[PATCH] x86/amd: do not expose HWCR.TscFreqSel to guests

Roger Pau Monne posted 1 patch 7 months, 2 weeks ago
Patches applied successfully (tree, apply log)
git fetch https://gitlab.com/xen-project/patchew/xen tags/patchew/20230912162305.34339-1-roger.pau@citrix.com
There is a newer version of this series
xen/arch/x86/msr.c | 8 ++++++--
1 file changed, 6 insertions(+), 2 deletions(-)
[PATCH] x86/amd: do not expose HWCR.TscFreqSel to guests
Posted by Roger Pau Monne 7 months, 2 weeks ago
OpenBSD will attempt to unconditionally access PSTATE0 if HWCR.TscFreqSel is
set, and will also attempt to unconditionally access HWCR if the TSC is
reported as Invariant.

The reasoning for exposing HWCR.TscFreqSel was to avoid Linux from printing a
(bogus) warning message, but doing so at the cost of OpenBSD not booting is not
a suitable solution.

In order to fix expose an empty HWCR.

Fixes: 14b95b3b8546 ('x86/AMD: expose HWCR.TscFreqSel to guests')
Signed-off-by: Roger Pau Monné <roger.pau@citrix.com>
---
Not sure whether we want to expose something when is_cpufreq_controller() is
true, seeing as there's a special wrmsr handler for the same MSR in that case.
Likely should be done for PV only, but also likely quite bogus.

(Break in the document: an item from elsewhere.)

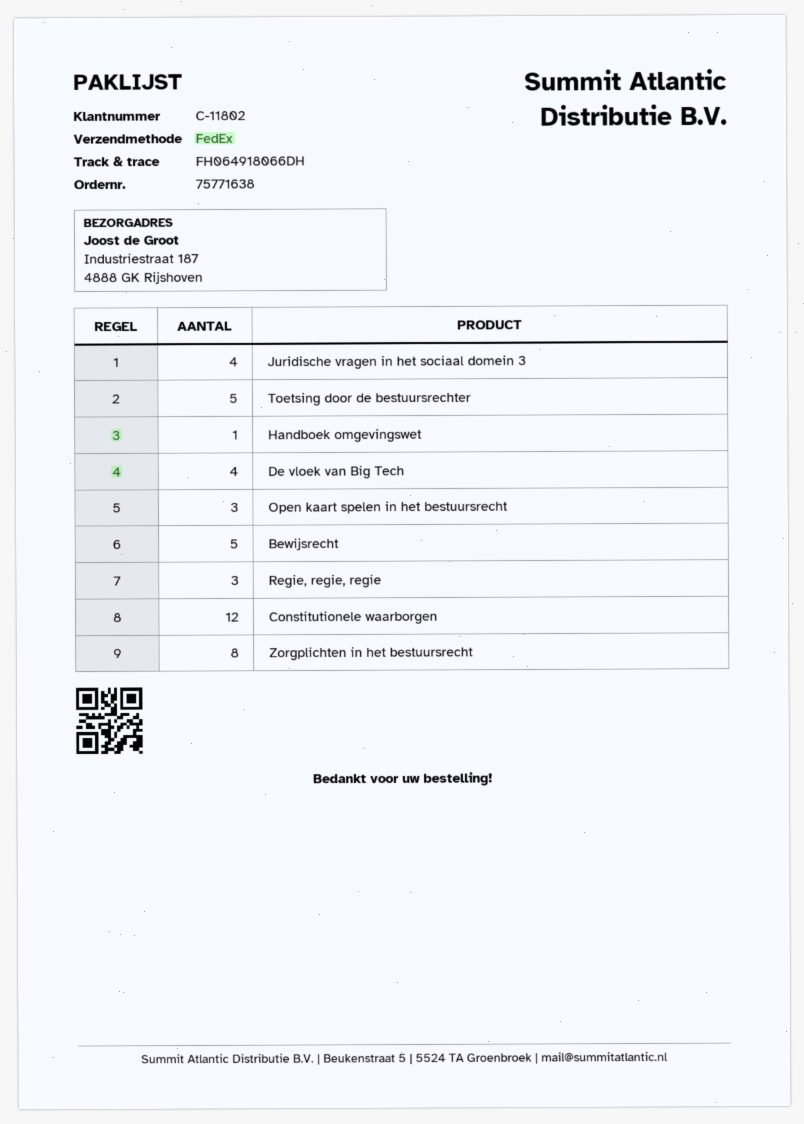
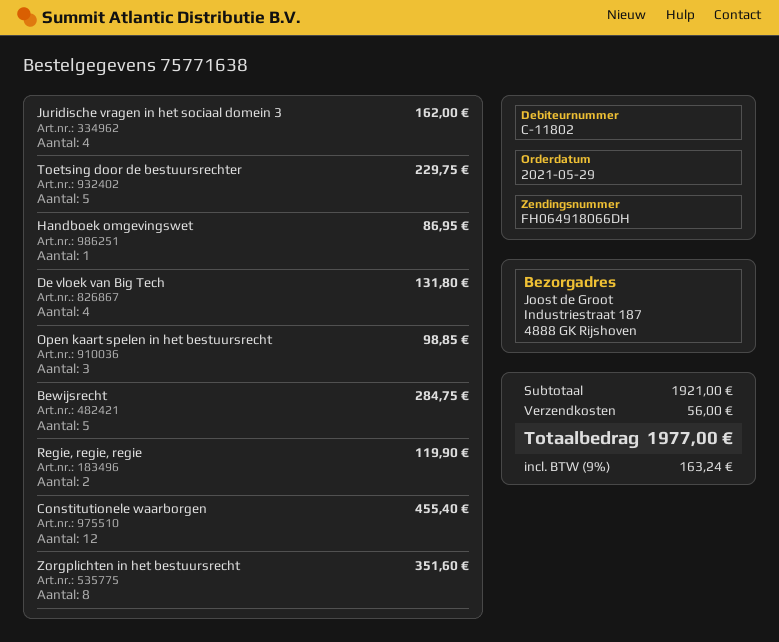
Regie, regie, regie: 3 -> 2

Missing reported by as the issue came from the QubesOS tracker.
---
 xen/arch/x86/msr.c | 8 ++++++--
 1 file changed, 6 insertions(+), 2 deletions(-)

diff --git a/xen/arch/x86/msr.c b/xen/arch/x86/msr.c
index 3f0450259cdf..964d500ff8a1 100644
--- a/xen/arch/x86/msr.c
+++ b/xen/arch/x86/msr.c
@@ -240,8 +240,12 @@ int guest_rdmsr(struct vcpu *v, uint32_t msr, uint64_t *val)
     case MSR_K8_HWCR:
         if ( !(cp->x86_vendor & (X86_VENDOR_AMD | X86_VENDOR_HYGON)) )
             goto gp_fault;
-        *val = get_cpu_family(cp->basic.raw_fms, NULL, NULL) >= 0x10
-               ? K8_HWCR_TSC_FREQ_SEL : 0;
+        /*
+         * OpenBSD 7.3 accesses HWCR unconditionally if the TSC is reported as
+         * Invariant.  Do not set TSC_FREQ_SEL as that would trigger OpenBSD to
+         * also poke at PSTATE0.
+         */
+        *val = 0;
         break;
 
     case MSR_VIRT_SPEC_CTRL:
-- 
2.42.0


Re: [PATCH] x86/amd: do not expose HWCR.TscFreqSel to guests
Posted by Andrew Cooper 7 months, 2 weeks ago
On 12/09/2023 5:23 pm, Roger Pau Monne wrote:
> OpenBSD will attempt to unconditionally access PSTATE0 if HWCR.TscFreqSel is
> set, and will also attempt to unconditionally access HWCR if the TSC is
> reported as Invariant.
>
> The reasoning for exposing HWCR.TscFreqSel was to avoid Linux from printing a
> (bogus) warning message, but doing so at the cost of OpenBSD not booting is not
> a suitable solution.
>
> In order to fix expose an empty HWCR.

At first I was thinking a straight up revert, but AMD's CPUID Faulting
is an architectural bit in here so it's worth keeping the register around.

>
> Fixes: 14b95b3b8546 ('x86/AMD: expose HWCR.TscFreqSel to guests')
> Signed-off-by: Roger Pau Monné <roger.pau@citrix.com>
> ---
> Not sure whether we want to expose something when is_cpufreq_controller() is
> true, seeing as there's a special wrmsr handler for the same MSR in that case.
> Likely should be done for PV only, but also likely quite bogus.
>
> Missing reported by as the issue came from the QubesOS tracker.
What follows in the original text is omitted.